No pensar y actuar en consecuencia, esta parece ser la norma de algunos en estos tiempos graves.  Hay gente que  confunde pensar con ensamblar tópicos, esas ideas enlatadas que sirven para salir de cualquier atolladero de complejidad.  Los tópicos son muy a menudo apriorismos descontextualizados, aproximaciones simples por maniqueas. Otras veces son modas que parecen demiurgos, útiles para un barrido y un fregado.  Pero en general son recetas que  buscan carambolear unas con otras para cuadrar cualquier solución. Pensamiento precocinado.

Me da igual que los tópicos sean de derechas o de izquierdas, sean liberales o antisistema. Lo que cansa es la ilación dogmática , simple, que no deja espacio a la duda ni invita a la reflexión. Los tópicos son la hoja de ruta de aquellos que ni escriben ni inspiran sus discursos, son su refugio ante cualquier digresión, son la ortodoxia de los mediocres. Acumulan lugares comunes comprados en un todo a cien ideológico y  los concatenan para que parezcan un relato político, sindical o empresarial. El tópico es un plato que se sirve siempre con referencias internacionales, así el tópico parece más ilustrado, casi infalible.
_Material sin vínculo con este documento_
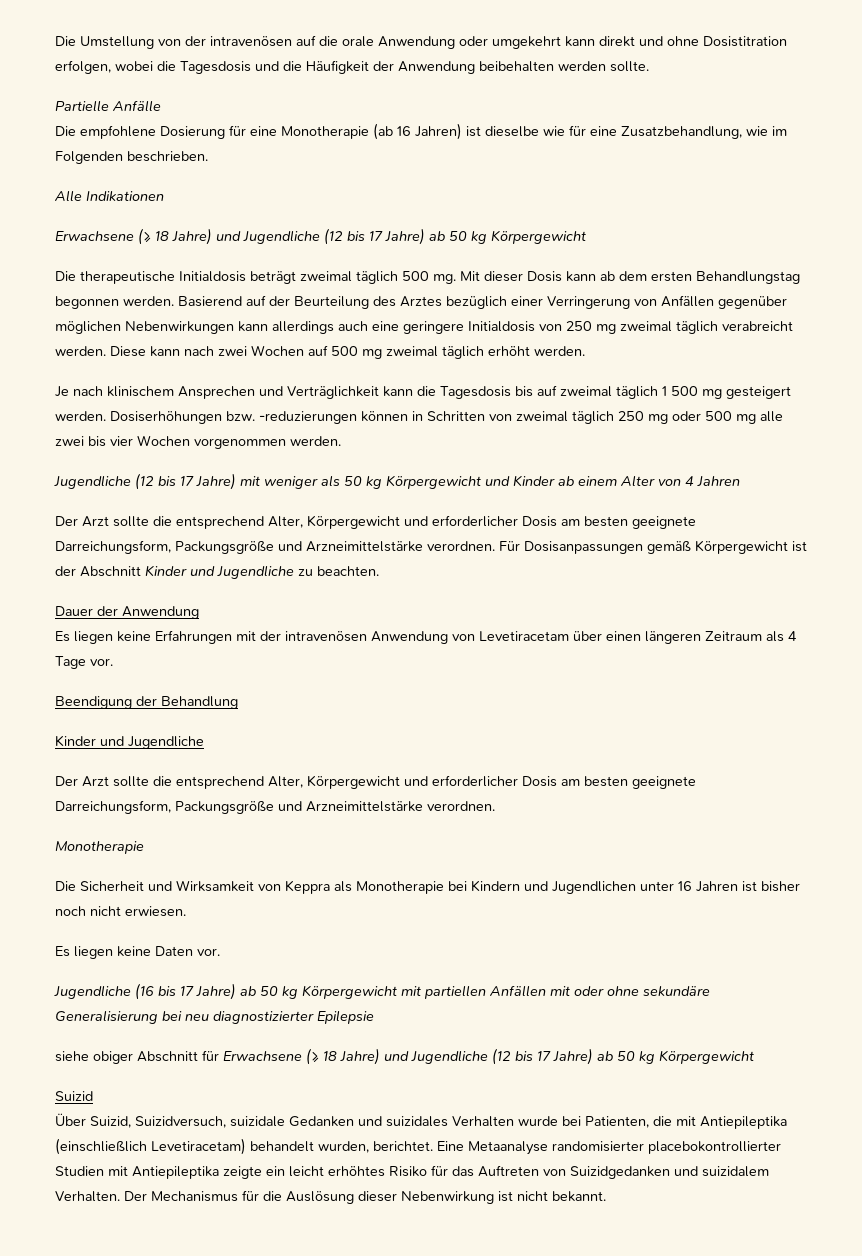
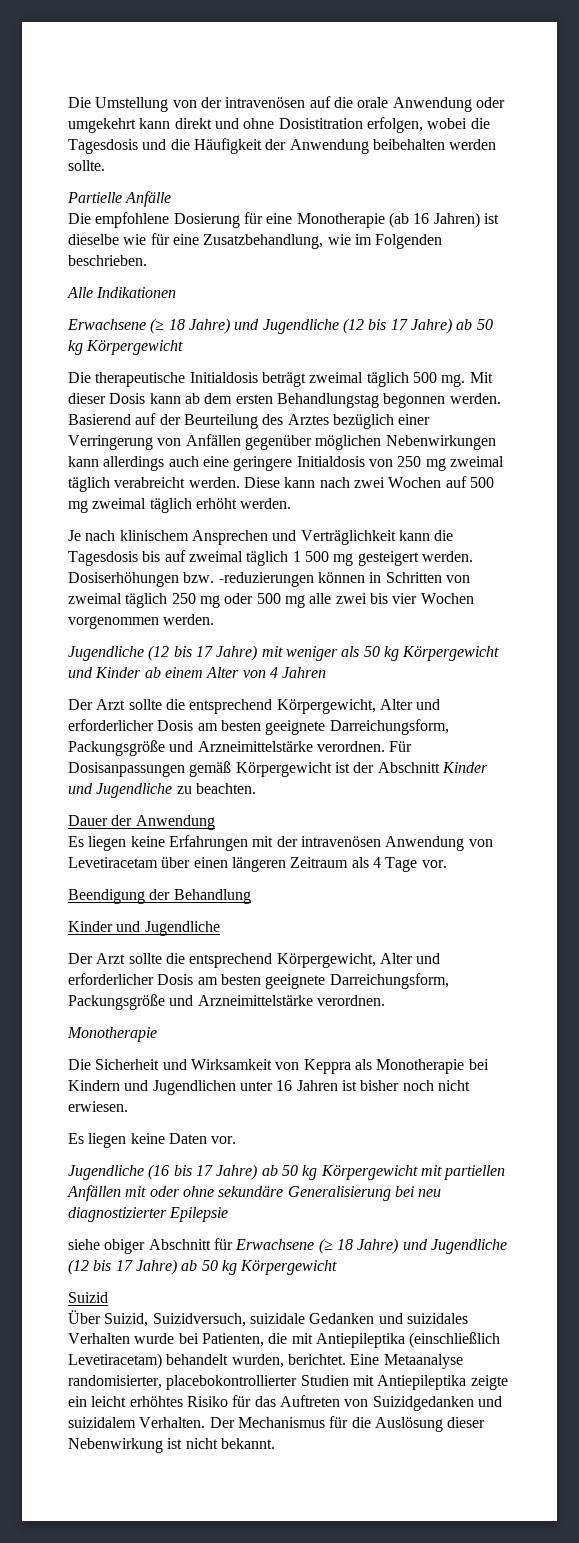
  Jugendliche (12 bis 17 Jahre) mit weniger als 50 kg Körpergewicht und Kinder ab einem Alter von 4 Jahren
- Der Arzt sollte die entsprechend Alter, Körpergewicht und erforderlicher Dosis am besten geeignete Darreichungsform, Packungsgröße und Arzneimittelstärke verordnen.
+ Der Arzt sollte die entsprechend Körpergewicht, Alter und erforderlicher Dosis am besten geeignete Darreichungsform, Packungsgröße und Arzneimittelstärke verordnen.
  Beendigung der Behandlung
  Kinder und Jugendliche
- Der Arzt sollte die entsprechend Alter, Körpergewicht und erforderlicher Dosis am besten geeignete Darreichungsform, Packungsgröße und Arzneimittelstärke verordnen.
+ Der Arzt sollte die entsprechend Körpergewicht, Alter und erforderlicher Dosis am besten geeignete Darreichungsform, Packungsgröße und Arzneimittelstärke verordnen.
- Eine Metaanalyse randomisierter placebokontrollierter Studien mit Antiepileptika zeigte ein leicht erhöhtes Risiko für das Auftreten von Suizidgedanken und suizidalem Verhalten.
+ Eine Metaanalyse randomisierter, placebokontrollierter Studien mit Antiepileptika zeigte ein leicht erhöhtes Risiko für das Auftreten von Suizidgedanken und suizidalem Verhalten.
El problema surge cuando los ensambladores de tópicos deben afrontar situaciones adversas y hacer pedagogía de la complejidad.  Los ensambladores de tópicos son perfectos para estructurar discursos sobre lo que la gente quiere escuchar. Son buenos administradores del “sí”. Son buenos tertulianos, gente que construye cualquier salida en 2 segundos que, basadas en sus tópicos, nunca fallarían. Son buenos organizando asambleas de ensambladores de tópicos en las que el tópico deviene consigna compartida. La dificultad es cuando deben gestionar el “no” y presentar soluciones solventes, aplicables, medibles. El problema de los ensambladores de tópicos es cuando la realidad les desmiente una y otra vez. Entonces aparecen desnudos,  no están acostumbrados a pensar, incapaces de buscar soluciones propias, de generar ideas y seleccionar entre ellas las que son verdaderas oportunidades.

Vivimos una situación para la que probablemente no estábamos preparados. Nuestras inercias de cohesión y bienestar se ven cuestionadas muy seriamente. En esta situación las recetas simples y unilaterales se estrellan ante un entorno muy complejo. Recetas simples tanto pueden ser, el pretender que la austeridad sea el motor económico, cómo proponer soluciones basadas en maniqueísmos del siglo XIX. Da igual. Estamos ante un momento nuevo y hay que implementar soluciones nuevas, pensadas. Es menos arriesgado innovar ( y no hay innovación sin riesgo) que refugiarnos en  tópicos que no funcionan porqué pertenecen a un mundo que dejó de existir, nos guste o no.  Nos toca cuestionar ortodoxias con la mente abierta y nos toca ir más allá de los tópicos gastados. Nos toca pensar por cuenta propia y actuar en consecuencia. 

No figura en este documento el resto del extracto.